Let’s look at a typical Telegram message again:
{'message': {'chat': {'first_name': 'Marc', 'id': REMOVED, 'last_name': 'Richter', 'type': 'private'}, 'date': 1533248578, 'from': {'first_name': 'Marc', 'id': REMOVED, 'is_bot': False, 'language_code': 'de', 'last_name': 'Richter'}, 'message_id': 5, 'text': 'Test2'}, 'update_id': 941430901}
- Each message data structure contains two keys: update_id , which contains an integer and message , which contains everything else.
- update_id is an incrementing number which identifies an “update” uniquely. That means: This can be used to clearly identify any message and if this was already received or not.

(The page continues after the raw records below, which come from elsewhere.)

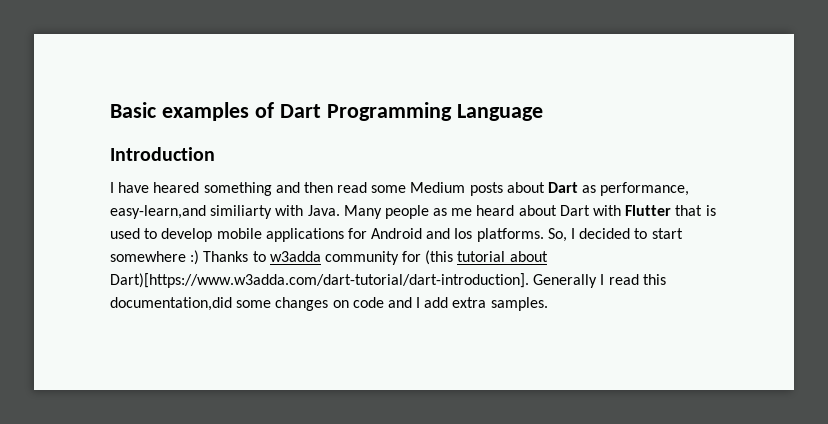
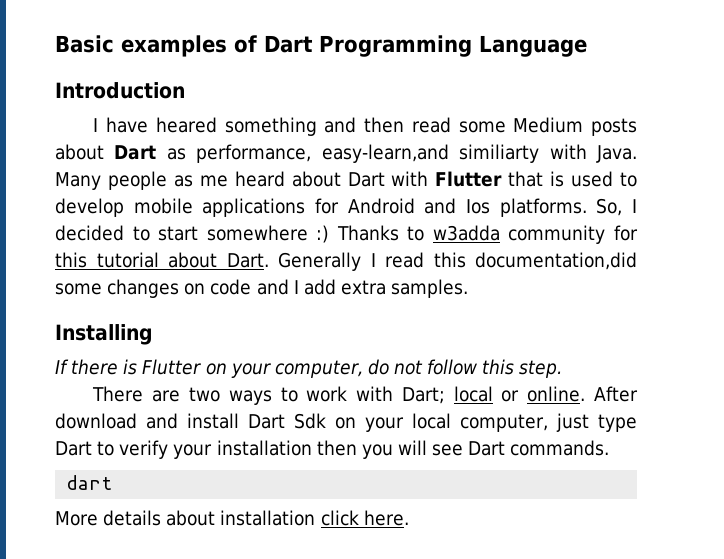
[425,250,454,265] (this -> [55,252,87,268] this
[110,273,529,288] Dart)[https://www.w3adda.com/dart-tutorial/dart-introduction]. -> [226,253,269,268] Dart.
(548, 304) none -> [55,324,153,345] [55,359,563,378] [92,386,639,405] [55,413,637,432] [55,440,610,459] [66,475,113,490] [55,510,409,526] // Installing // If there is Flutter on your computer, do not follow this step. // There are two ways to work with Dart; local or online. After download and install Dart Sdk on your local computer, just type Dart to verify your installation then you will see Dart commands. // dart // More details about installation click here.

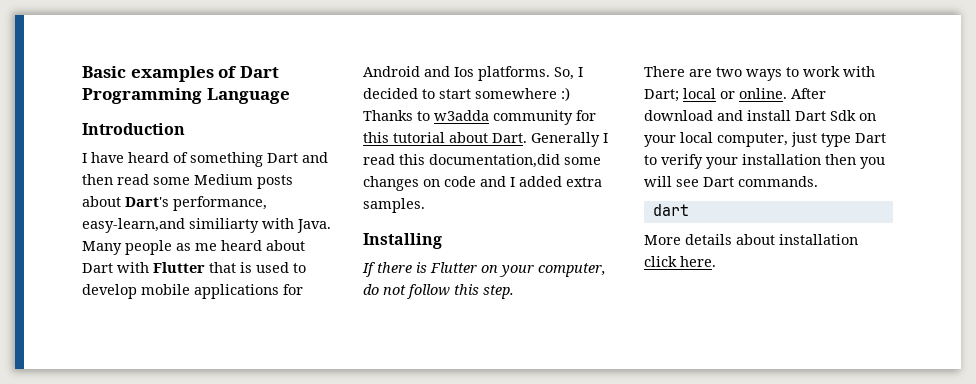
[155,117,317,136] heared something -> [128,152,298,167] heard of something Dart
[114,145,186,160] Dart as -> [125,197,169,207] Dart's
[303,279,336,295] add -> [519,176,562,187] added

⚠ Attention: It might happen that messages reach your bot multiple times (for example, if Telegram could not clearly confirm the message was delivered). It might also happen, that messages arrive at your hook in any order. The later is the reason why dropping messages of a lower update_id than the “highest” which is already in your database might lead to lost messages. Better do not implement a logic like that. ⚠ - While update_id is just a meta information, which helps us to determine if we still need to process that update or not, message contains multiple data elements we want to receive, store and process. It consists of 5 keys:
- text is somewhat obvious: This contains the text of the message.
- message_id contains an integer value, which is unique for the scope of this chat.
- date is also an integer. It marks the date this message was received; more on this in a minute.
- The two remaining structures from and chat mainly contain the same info. Unless you plan to be able to send replies multi-language, you most certainly do not need the value of message[‘from’][‘language_code’] . The same is true for message[‘from’][‘is_bot’] , since we only will process registered IDs anyways. Also, our bot does not work in any multi-user chat, which is why we do not need message[‘chat’][‘type’] either.
Since the rest of the fields are identical, it does not matter which one we use for our code.- first_name and last_name are obvious, I hope.
- id is also an integer, informing about the unique user-id of the sender of the message. This can be used to decide if this was received by one of our registered users or not (I anonymized mine here by replacing it with “REMOVED” as a spam prevention measure).
That’s pretty much it! Having this figured out, we can make up our mind on which of these data we need for doing what in our bot.
The good must be put in the dish,
The bad you may eat if you wish.
In our use case, we do not need every single value of each message. Even though you could, you do not even need to store every single message. In the end, deciding what you want to keep and what not is up to you. For several reasons, it makes sense to limit the amount of data to store, generally:
- Waste just increases the required amount of storage you need for your database.
- The bigger your database, the bigger are your backups, too.
- A bigger database also tends to become slower than slim ones.
- In case of a data leak, the fewer details you stored, the fewer confessions you need to make to have your customer’s private details exposed.
- so many more …
If the previously described pattern is not found, one could argue to not store that message preferably, for formerly mentioned reasons. In the early phase of your project, you should save these anyways, to not risk losing something, if it turns out you forgot to implement a common pattern or your pattern expression doesn’t work as you intended. You can have these be dropped later when your code is recognized mature and stable.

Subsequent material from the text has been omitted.